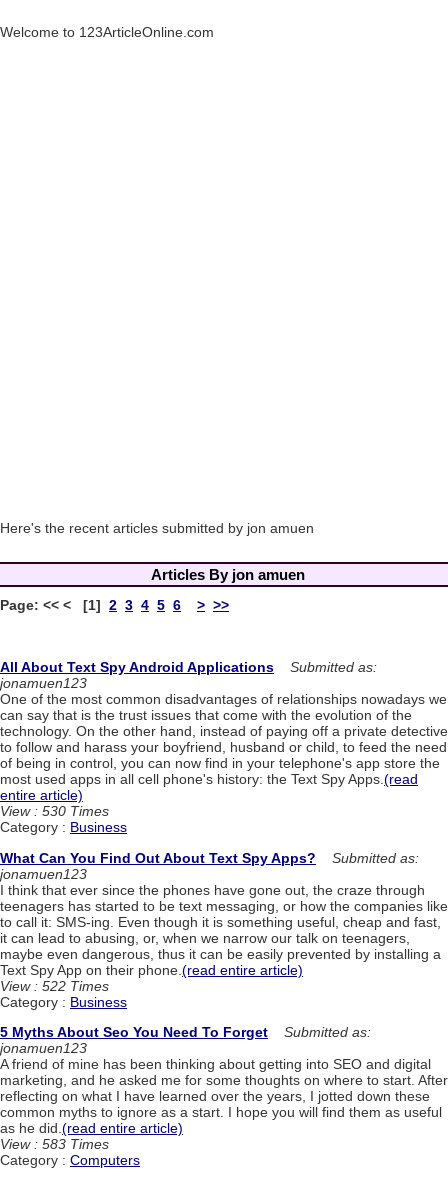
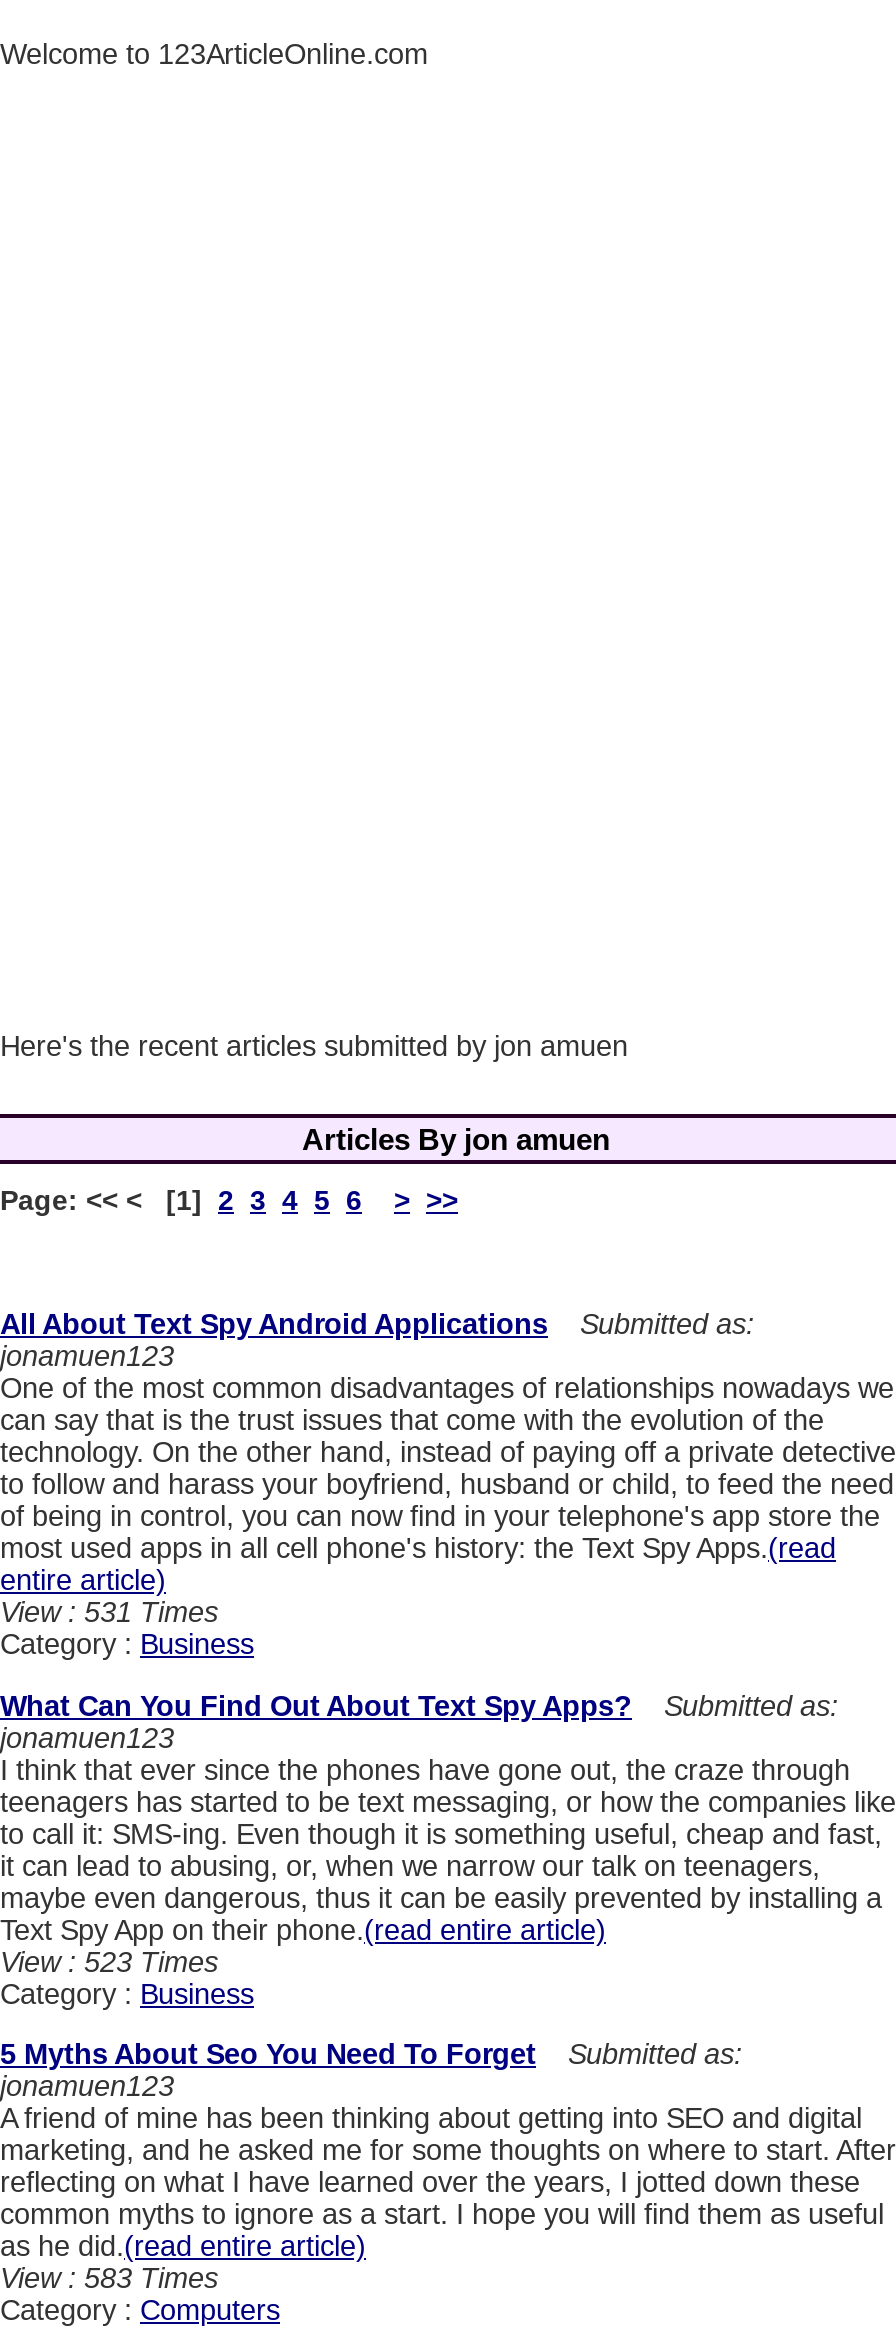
- View : 530 Times
+ View : 531 Times

- View : 522 Times
+ View : 523 Times
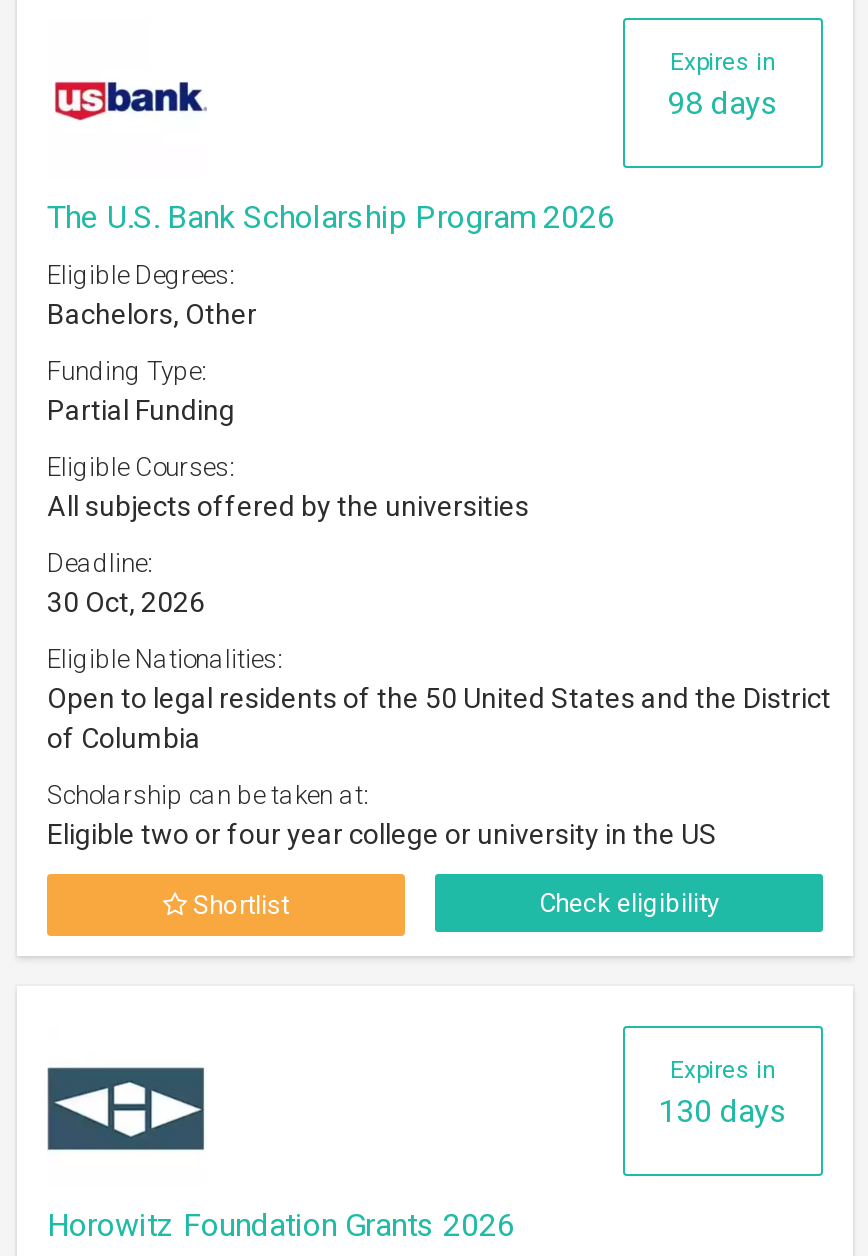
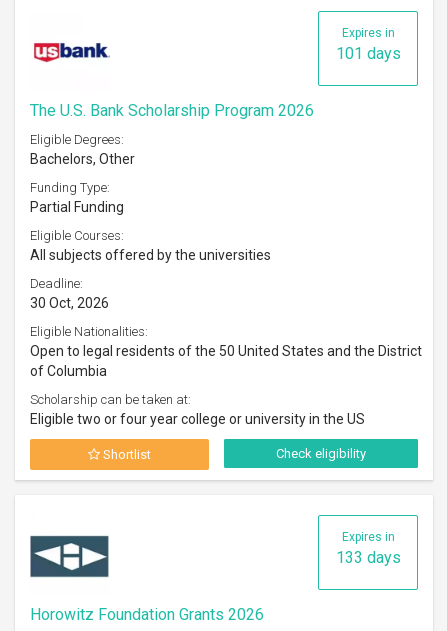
- 98 days
+ 101 days

- 130 days
+ 133 days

* _Your goal_:
For the listing above, give the number of lines that contain the string "Times" and nothing else.

* _Exercise answer_:
4